▸ What the exercise asks
From the data that follows, print exactly the lines starting at the one containing "Airman Resq 450" and ending at the one containing "subtotal: 479.55 -> 521.24"; include both of them and nothing more.

[Image comparison data]
++++++++
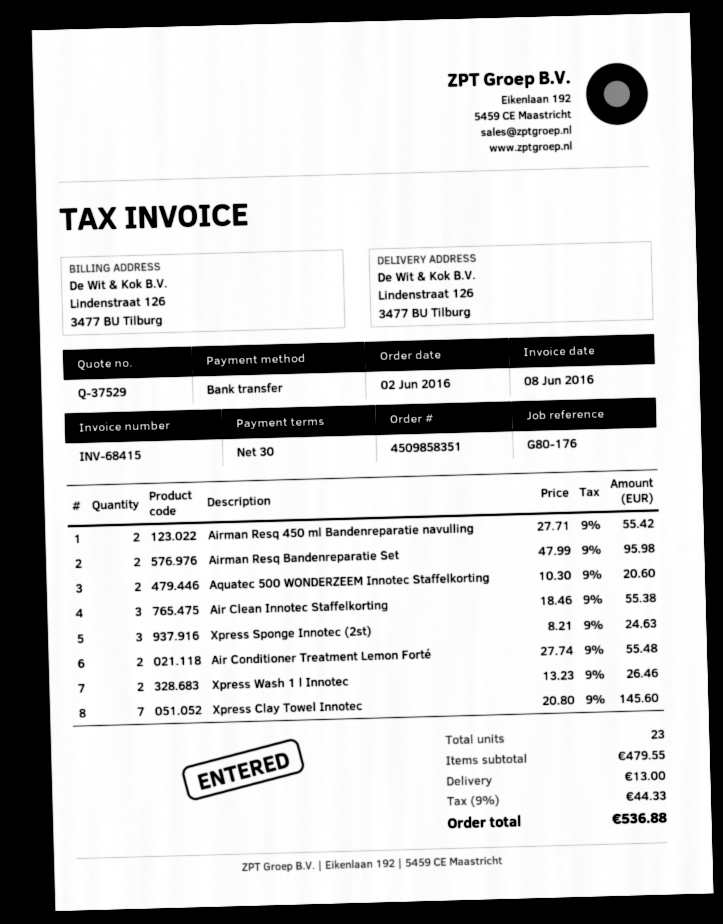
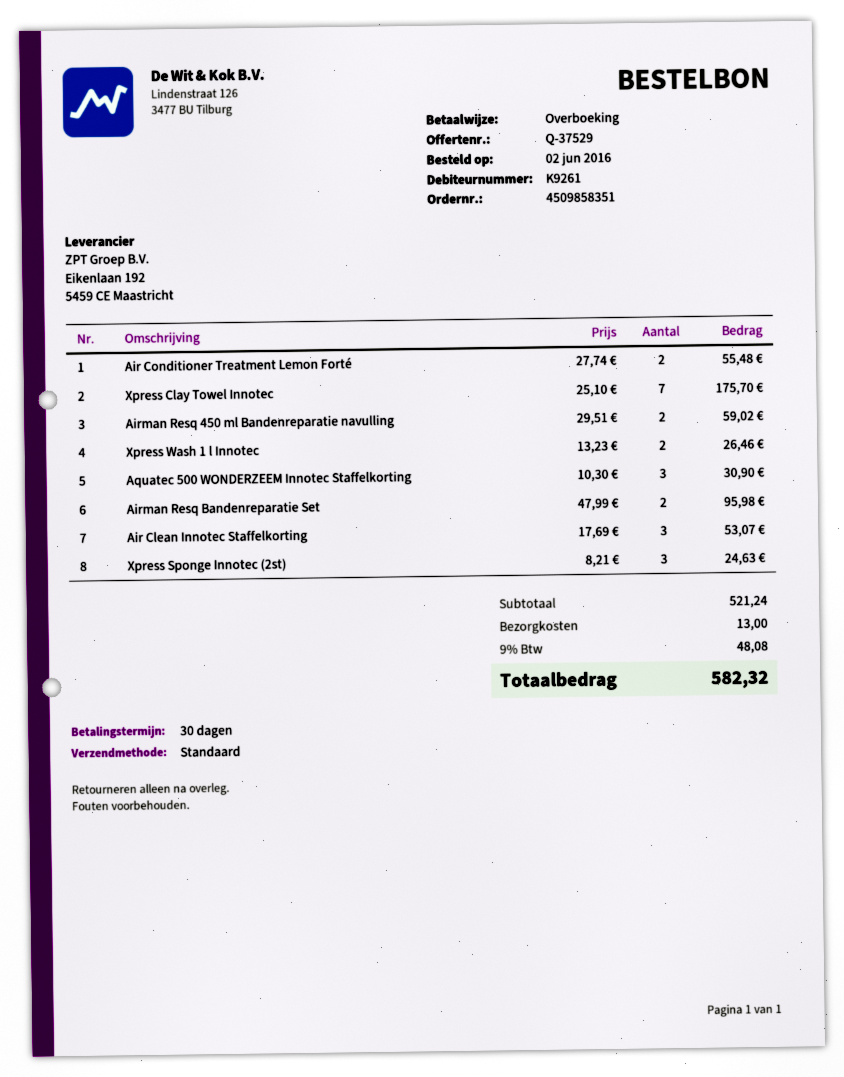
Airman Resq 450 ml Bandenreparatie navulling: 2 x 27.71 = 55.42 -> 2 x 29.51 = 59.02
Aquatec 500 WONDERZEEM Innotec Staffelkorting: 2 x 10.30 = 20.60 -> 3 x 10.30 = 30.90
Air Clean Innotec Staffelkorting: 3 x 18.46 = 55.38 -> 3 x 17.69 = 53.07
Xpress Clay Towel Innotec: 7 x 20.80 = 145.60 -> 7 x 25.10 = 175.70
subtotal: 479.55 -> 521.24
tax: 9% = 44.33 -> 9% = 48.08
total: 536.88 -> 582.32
++++++++
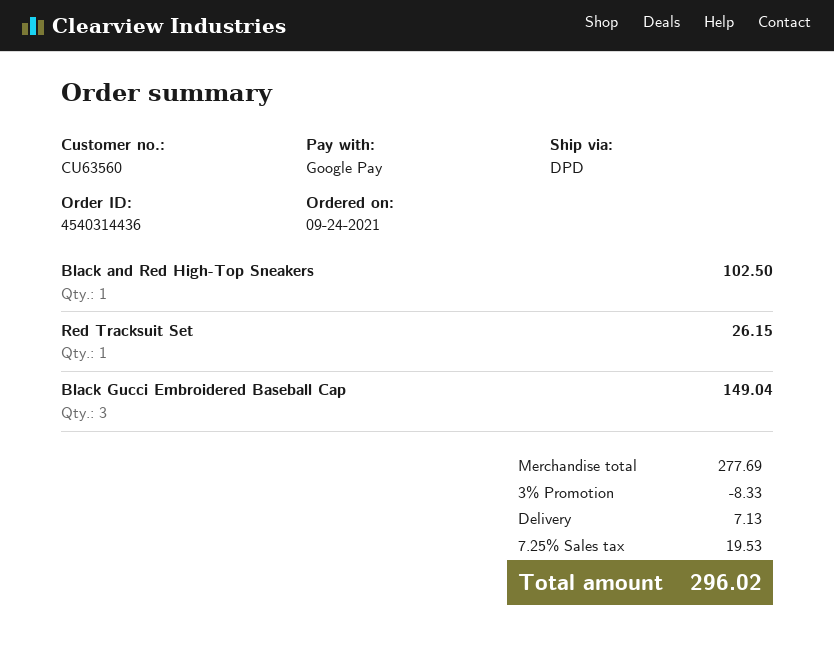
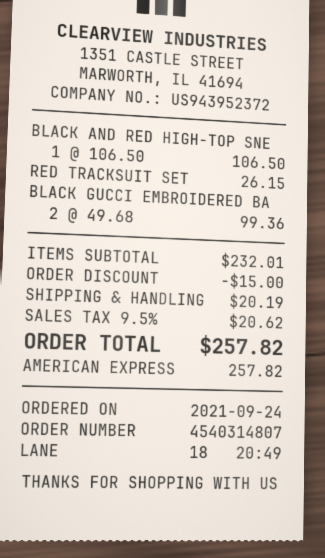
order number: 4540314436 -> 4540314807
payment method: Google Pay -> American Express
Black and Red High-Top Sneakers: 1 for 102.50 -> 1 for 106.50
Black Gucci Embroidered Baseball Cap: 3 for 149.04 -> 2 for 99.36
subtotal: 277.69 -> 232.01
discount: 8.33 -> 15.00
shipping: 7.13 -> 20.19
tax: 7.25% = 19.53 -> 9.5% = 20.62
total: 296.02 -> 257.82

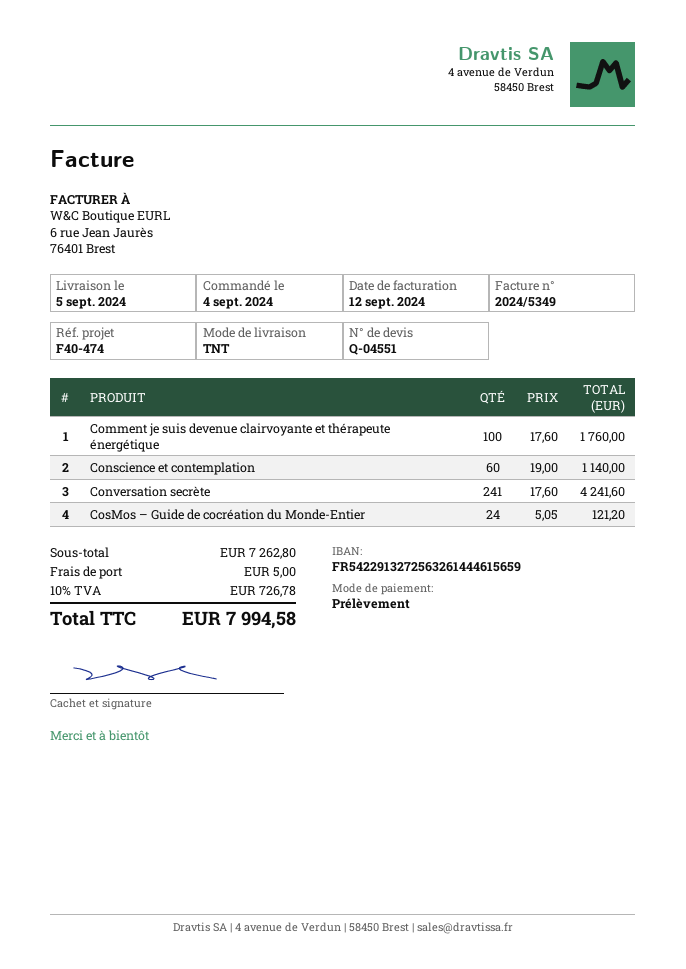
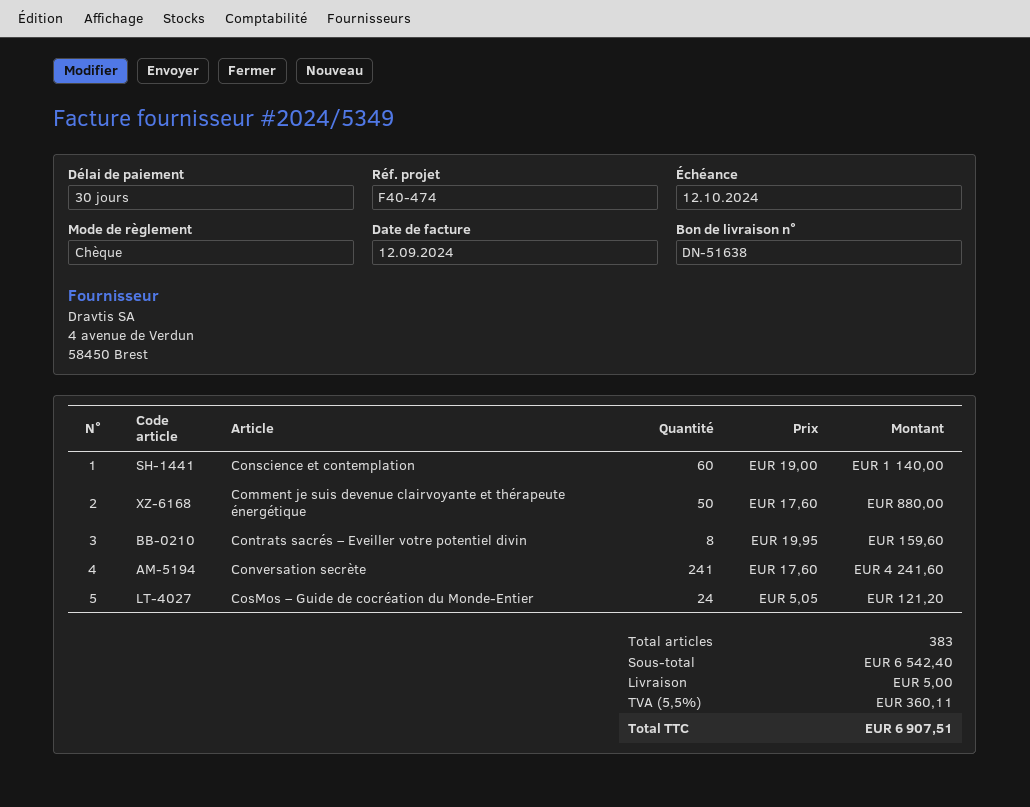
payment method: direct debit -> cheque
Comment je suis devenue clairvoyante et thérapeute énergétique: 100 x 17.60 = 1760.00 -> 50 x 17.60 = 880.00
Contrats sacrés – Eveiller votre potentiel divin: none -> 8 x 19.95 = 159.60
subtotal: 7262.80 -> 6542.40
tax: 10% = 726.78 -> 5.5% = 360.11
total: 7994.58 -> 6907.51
++++++++
▸ Finished exercise
Airman Resq 450 ml Bandenreparatie navulling: 2 x 27.71 = 55.42 -> 2 x 29.51 = 59.02
Aquatec 500 WONDERZEEM Innotec Staffelkorting: 2 x 10.30 = 20.60 -> 3 x 10.30 = 30.90
Air Clean Innotec Staffelkorting: 3 x 18.46 = 55.38 -> 3 x 17.69 = 53.07
Xpress Clay Towel Innotec: 7 x 20.80 = 145.60 -> 7 x 25.10 = 175.70
subtotal: 479.55 -> 521.24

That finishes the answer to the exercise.